Il a fait ce matin une de ces courses qui pouvaient faire supposer quelque projet de sa part dans les environs, comme l’idée vous en était venue, idée que je m’accuse d’avoir saisie peut-être avec trop de vivacité. Heureusement pour lui, et surtout pour nous, puisque cela nous sauve d’être injustes, un de mes gens devait aller du même côté que lui11, et c’est par là que ma curiosité répréhensible, mais heureuse, a été satisfaite. Il nous a rapporté que M. de Valmont, ayant trouvé au village de… une malheureuse famille dont on vendait les meubles, faute d’avoir pu payer les impositions, non seulement s’était empressé d’acquitter la dette de ces pauvres gens, mais même leur avait donné une somme d’argent assez considérable. Mon domestique a été témoin de cette vertueuse action, et il m’a rapporté de plus que les paysans, causant entre eux et avec lui, avaient dit qu’un domestique, qu’ils ont désigné et que le mien croit être celui de M. de Valmont, avait pris hier des informations sur ceux des habitants du village qui pouvaient avoir besoin de secours. Si cela est ainsi, ce n’est même plus seulement une compassion passagère et que l’occasion détermine : c’est le projet formé de faire du bien ; c’est la sollicitude de la bienfaisance, c’est la plus belle vertu des plus belles âmes ; mais, soit hasard ou projet, c’est toujours une action louable et dont le seul récit m’a attendrie jusqu’aux larmes. J’ajouterai de plus, et toujours par justice, que quand je lui ai parlé de cette action, de laquelle il ne disait mot, il a commencé par s’en défendre et a eu l’air d’y mettre si peu de valeur lorsqu’il en eut convenu, que sa modestie en doublait le mérite.

A présent, dites-moi, ma respectable amie, si M. de Valmont est en effet un libertin sans retour ? S’il n’est que cela et se conduit ainsi, que restera-t-il aux gens honnêtes ? Quoi ! les méchants partageraient-ils avec les bons le plaisir sacré de la bienfaisance ? Dieu permettrait-il qu’une famille vertueuse reçût, de la main d’un scélérat, des secours dont elle rendrait grâces à sa divine Providence ? et pourrait-il se plaire à entendre des bouches pures répandre leurs bénédictions sur un réprouvé ? Non. J’aime mieux croire que ces erreurs, pour être longues, ne sont pas éternelles, et je ne puis penser que celui qui fait du bien soit l’ennemi de la vertu. M. de Valmont n’est peut-être qu’un exemple de plus du danger des liaisons.

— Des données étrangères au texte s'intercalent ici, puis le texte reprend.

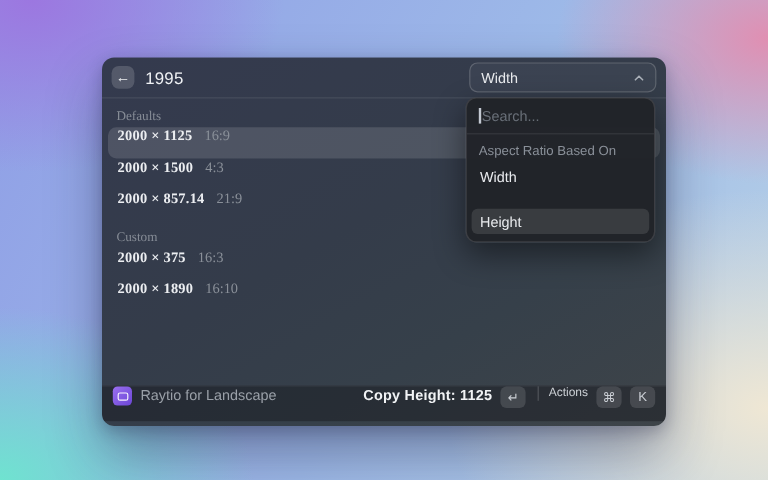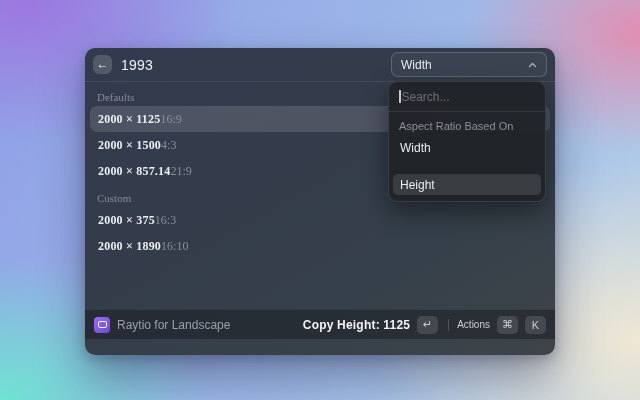--- a/index.html
+++ b/index.html
@@ -46,21 +46,21 @@
 
   
   .list { padding:6px 0 0 0;font-family:Liberation Serif, serif; }
   .section-header {
     height:18px; line-height:18px; padding:0 12px;
     font-size:11px; color:#868c96;
   }
   .section-header.later { margin-top:5px; }
   .row {
     height:26px; margin:0 5px; padding:0 8px; border-radius:7px;
-    display:flex; align-items:center; cursor:pointer;
+    display:flex; align-items:flex-start; gap:10px; cursor:pointer;
   }
   .row.selected { background:rgba(255,255,255,0.13); }
   .row .dim { font-size:12px; font-weight:bold; color:#eceef1; letter-spacing:0.2px; }
   .row .ratio { font-size:12px; color:#8a9099; }
 
   
   .dd-panel {
     position:absolute; top:33px; right:9px; width:158px;
     background:rgba(33,35,40,0.97);
     border:1px solid rgba(255,255,255,0.12);
@@ -73,24 +73,24 @@
   .dd-divider { height:1px; background:rgba(255,255,255,0.09); }
   .dd-section { padding:8px 10px 5px 10px; font-size:11px; color:#8a9099; }
   .dd-opt {
     height:21px; margin:0 4px 1px 4px; padding:0 7px; border-radius:5px;
     display:flex; align-items:center; font-size:12px; color:#e9ebee; cursor:pointer;
   }
   .dd-opt.hl { background:rgba(255,255,255,0.11);margin-top:16px; }
 
   
   .footer {
-    position:absolute; left:0; right:0; bottom:16px; height:30px;
+    position:absolute; left:0; right:0; bottom:4px; height:30px;
     background:rgba(15,17,22,0.38);
     border-top:1px solid rgba(255,255,255,0.07);
-    display:flex; align-items:center; padding:0 9px; z-index:6;
+    display:flex; padding:0 9px; z-index:6;
   }
   .app-icon {
     width:16px; height:16px; border-radius:4px;
     background:linear-gradient(135deg,#9a6ff0,#6c47d6);
     display:flex; align-items:center; justify-content:center;
   }
   .app-icon i {
     display:block; width:9px; height:7px;
     border:1.3px solid rgba(255,255,255,0.92); border-radius:2px;
   }
@@ -107,21 +107,21 @@
 </style>
 </head>
 <body>
 
 <div class="window">
 
   <div class="topbar">
     <button class="back-btn">
       <span>←</span>
     </button>
-    <div class="query">1993</div>
+    <div class="query">1995</div>
     <div class="spacer"></div>
     <button class="dd-trigger">
       <span class="lbl">Width</span>
       <svg width="9" height="6" viewBox="0 0 12 8">
         <path d="M2 6 L6 2 L10 6" fill="none" stroke="#aab0b8" stroke-width="1.8" stroke-linecap="round" stroke-linejoin="round"></path>
       </svg>
     </button>
   </div>
 
   <div class="list" id="list">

Je m’arrête à cette idée qui me plaît. Si, d’une part, elle peut servir à le justifier dans votre esprit, de l’autre elle me rend de plus en plus précieuse l’amitié tendre qui m’unit à vous pour la vie.

J’ai l’honneur d’être, etc.

P.-S. — Mme de Rosemonde et moi nous allons, dans l’instant, voir aussi l’honnête et malheureuse famille, et joindre nos secours tardifs à ceux de M. de Valmont. Nous le mènerons avec nous. Nous donnerons au moins à ces bonnes gens le plaisir de revoir leur bienfaiteur ; c’est, je crois, tout ce qu’il nous a laissé à faire.

De…, ce 20 août 17**.

11Mme de Tourvel n’ose donc pas dire que c’était par son ordre ?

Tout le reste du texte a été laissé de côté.